薄膜绝缘体的合成和表征：在非弹性电子隧道光谱中的应用

• 批准号: 8805612
• 负责人: Ursula Mazur
• 金额: $ 12.78万
• 依托单位: Washington State University
• 依托单位国家: 美国
• 项目类别: Continuing grant
• 财政年份: 1988
• 资助国家: 美国
• 起止时间: 1988-07-15 至 1991-12-31
• 项目状态: 已结题
• 来源: https://www.nsf.gov/awardsearch/showAward?AWD_ID=8805612&HistoricalAwards=false
• 关键词: Synthesis; Characterization; Thin; Film; Insulators

This Research Opportunities for Women Research Initiation Award project is in the general area of Analytical and Surface Chemistry and in the subfields of thin film deposition and inelastic tunneling spectroscopy (IETS). The IETS technique has been limited by the reactivity of the substrate materials commonly used and their tendency to decompose or reduce the adsorbate species. The Principal Investigator will synthesize, by ion-beam deposition, a broad spectrum of new insulating thin-film substrates with varying reactivity and electron-transfer properties suitable for application with IETS. The film materials will include metal oxides, metal nitrides, mixed metal oxides, and diamond-like carbon. Structural characterization of the films will be performed by electron microprobe analysis, transmission electron microscopy, infrared spectroscopy and IETS. Tunneling spectra of a number of adsorbed probe molecules will be measured in order to classify the substrate materials with respect to their barrier quality and chemical inertness. Electronic and vibrational spectroscopies utilizing photons as probes have contributed greatly to our knowledge of the structure, bonding and reactivity of materials. They are limited, however, by the selection rules that govern photon emission, absorption and scattering. Inelastic electron tunneling is not limited by these optical selection rules and is thus a powerful tool for spectroscopic characterization of adsorbed molecular species. Low-lying electronic transitions and both allowed and forbidden vibrational modes can be detected. Development of a catalog of insulating materials with sufficient diversity that virtually any molecular species can be matched to a relatively inert substrate for spectroscopic investigation will greatly enhance the general utility of this technique. It will find increased application both in fundamental molecular spectroscopy and in technologically relevant fields such as corrosion, adhesion, catalysis and microelectronic device fabrication.

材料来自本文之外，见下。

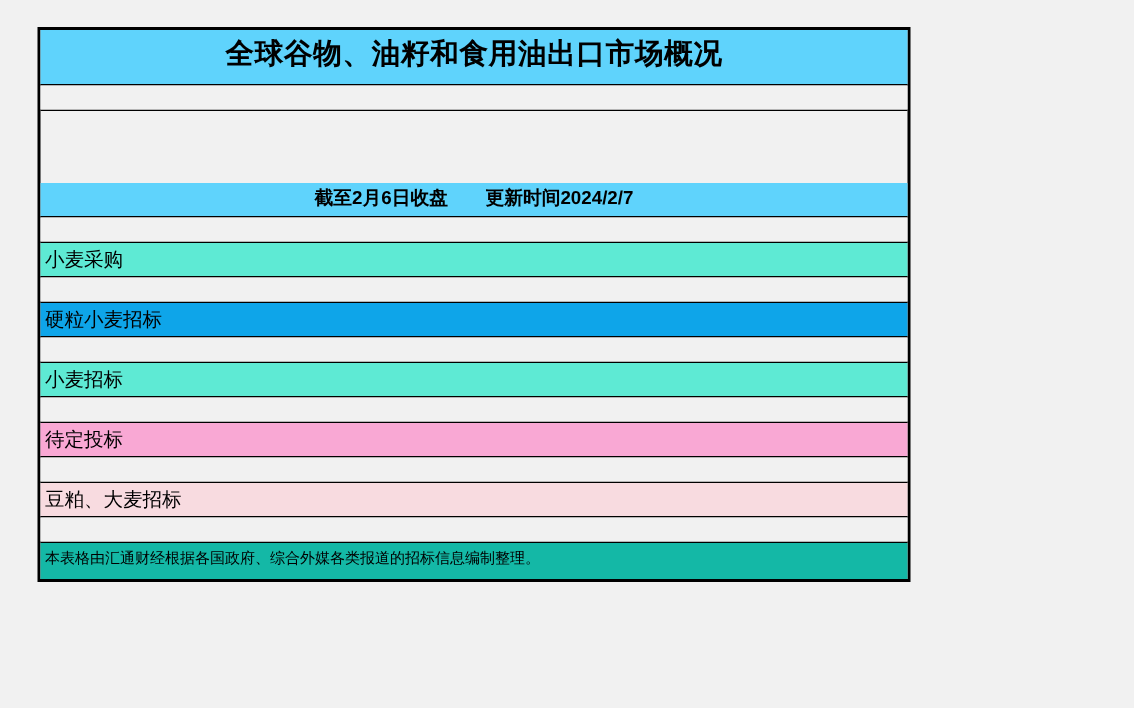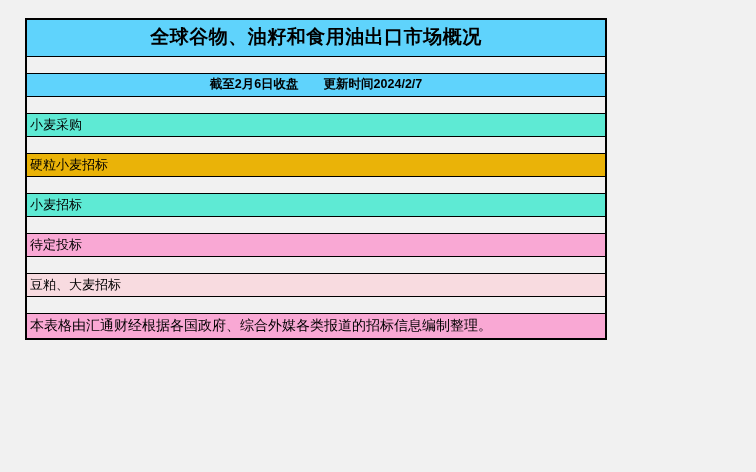--- a/index.html
+++ b/index.html
@@ -64,6 +64,7 @@
     font-weight: bold;
     line-height: 19px;
     padding: 1px 4px 2px 4px;
+    margin-top: 48px;
   }
   .r-head-green {
     background: #5eead4;

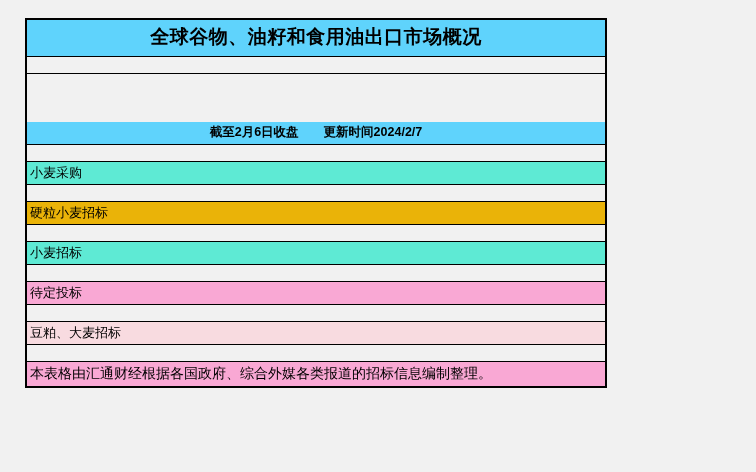--- a/index.html
+++ b/index.html
@@ -77,7 +77,7 @@
     line-height: 19px;
   }
   .r-head-cyan {
-    background: #eab308;
+    background: #0ea5e9;
     font-size: 13px;
     line-height: 19px;
   }

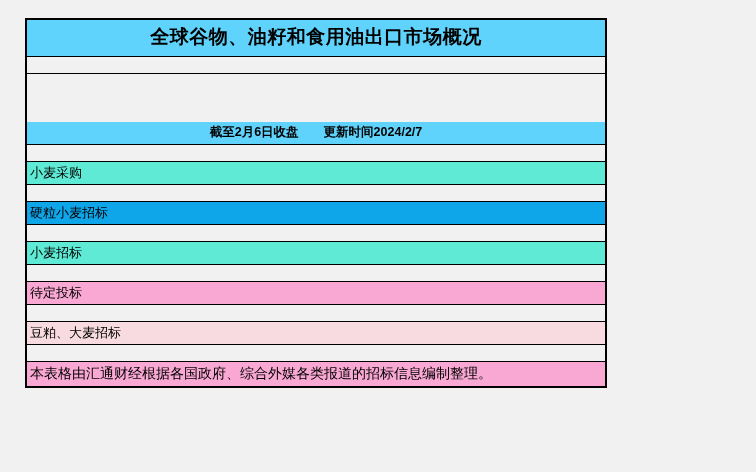--- a/index.html
+++ b/index.html
@@ -102,8 +102,8 @@
     line-height: 19px;
   }
   .r-footer {
-    background: #f9a8d4;
-    font-size: 14px;
+    background: #14b8a6;
+    font-size: 10px;
     line-height: 20px;
     padding: 1px 3px 3px 3px;
   }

这一妇女研究机会奖项目是在分析和表面化学的一般领域，以及薄膜沉积和非弹性隧道光谱(IETS)的子领域。IETS技术受到常用底物材料的反应性以及它们分解或还原吸附物种的倾向的限制。首席研究人员将通过离子束沉积合成一系列适用于IETS应用的具有不同反应性和电子转移特性的新型绝缘薄膜基板。薄膜材料将包括金属氧化物、金属氮化物、混合金属氧化物和类钻石碳。薄膜的结构将通过电子探针分析、透射电子显微镜、红外光谱和IETS进行表征。将测量一些吸附的探针分子的隧道光谱，以便根据它们的阻挡性能和化学惰性对衬底材料进行分类。利用光子作为探针的电子和振动光谱对我们了解材料的结构、成键和反应性做出了巨大贡献。然而，它们受到控制光子发射、吸收和散射的选择规则的限制。非弹性电子隧穿不受这些光学选择规则的限制，因此是吸附分子物种光谱表征的有力工具。可以探测到低位电子跃迁以及允许和禁止的振动模式。开发一种具有足够多样性的绝缘材料目录，几乎任何分子物种都可以匹配到相对惰性的衬底进行光谱研究，这将极大地提高这项技术的普遍实用性。它将在基础分子光谱学以及腐蚀、粘合、催化和微电子器件制造等相关技术领域得到更多的应用。